Retype every record exactly. Skip the images.

^^^^^^^^^^^^^^^^

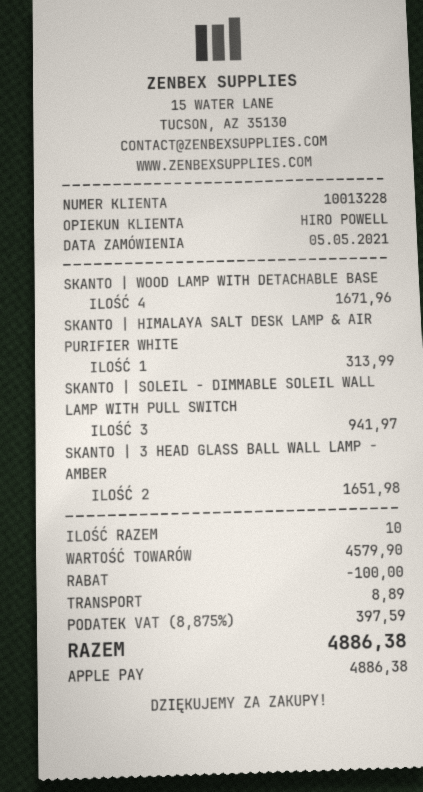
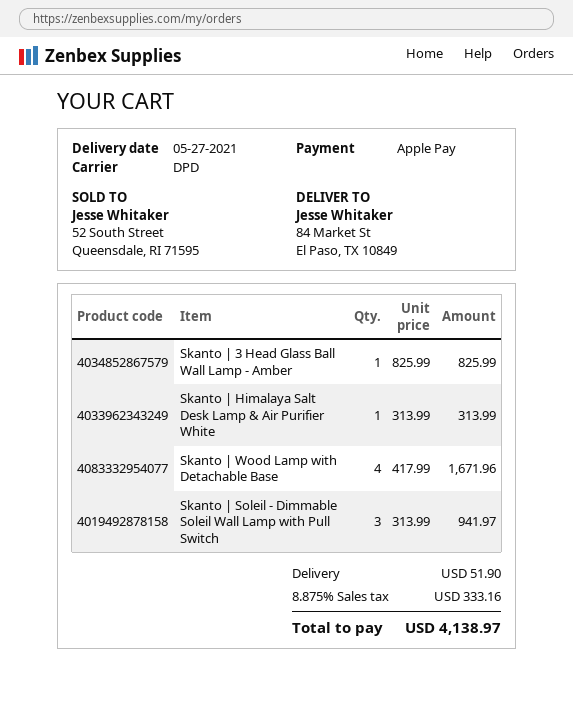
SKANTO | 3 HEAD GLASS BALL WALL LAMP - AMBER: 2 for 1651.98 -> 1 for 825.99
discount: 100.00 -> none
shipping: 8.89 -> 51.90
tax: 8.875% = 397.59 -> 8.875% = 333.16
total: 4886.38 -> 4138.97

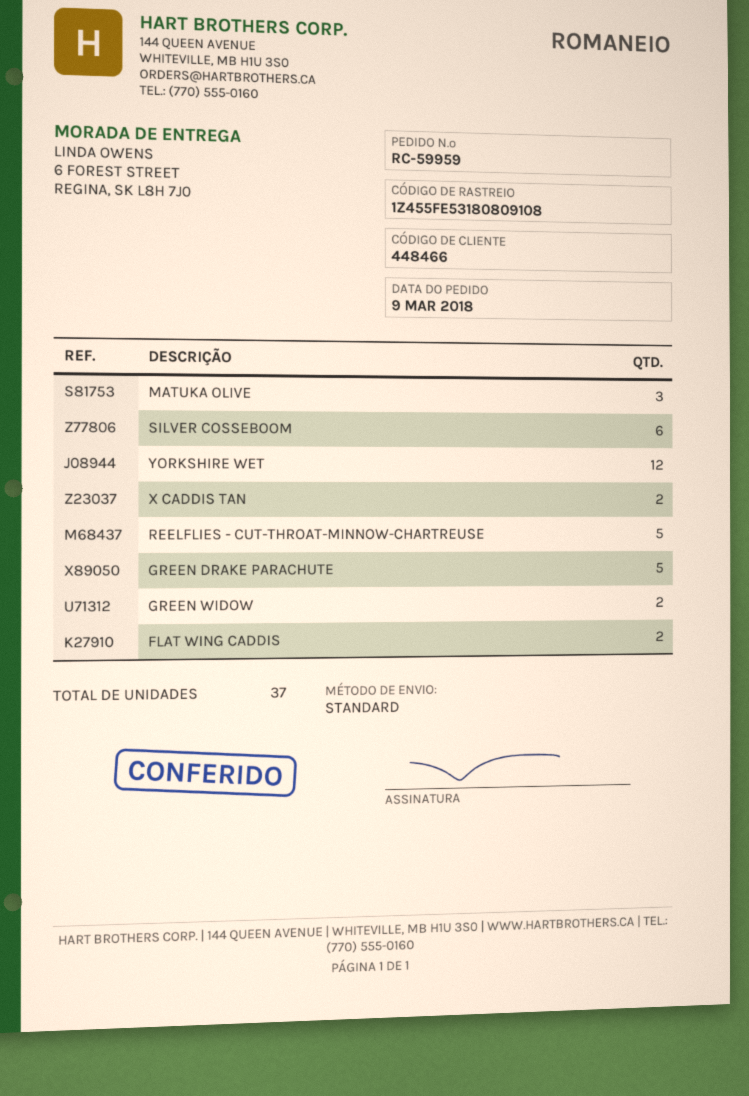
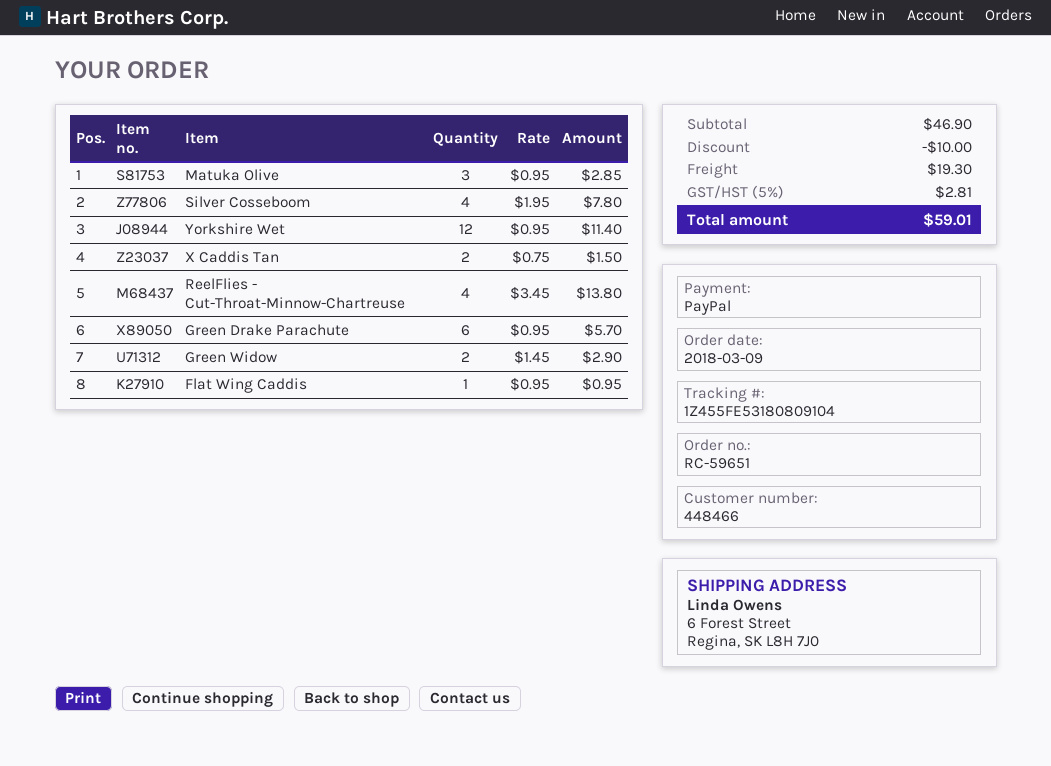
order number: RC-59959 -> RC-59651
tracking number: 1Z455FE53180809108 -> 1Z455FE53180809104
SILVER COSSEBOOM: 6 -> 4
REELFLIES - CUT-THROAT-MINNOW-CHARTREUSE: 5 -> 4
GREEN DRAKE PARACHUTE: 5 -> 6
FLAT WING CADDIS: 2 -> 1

^^^^^^^^^^^^^^^^

#### [Result]
SKANTO | 3 HEAD GLASS BALL WALL LAMP - AMBER: 2 for 1651.98 -> 1 for 825.99
discount: 100.00 -> none
shipping: 8.89 -> 51.90
tax: 8.875% = 397.59 -> 8.875% = 333.16
total: 4886.38 -> 4138.97

order number: RC-59959 -> RC-59651
tracking number: 1Z455FE53180809108 -> 1Z455FE53180809104
SILVER COSSEBOOM: 6 -> 4
REELFLIES - CUT-THROAT-MINNOW-CHARTREUSE: 5 -> 4
GREEN DRAKE PARACHUTE: 5 -> 6
FLAT WING CADDIS: 2 -> 1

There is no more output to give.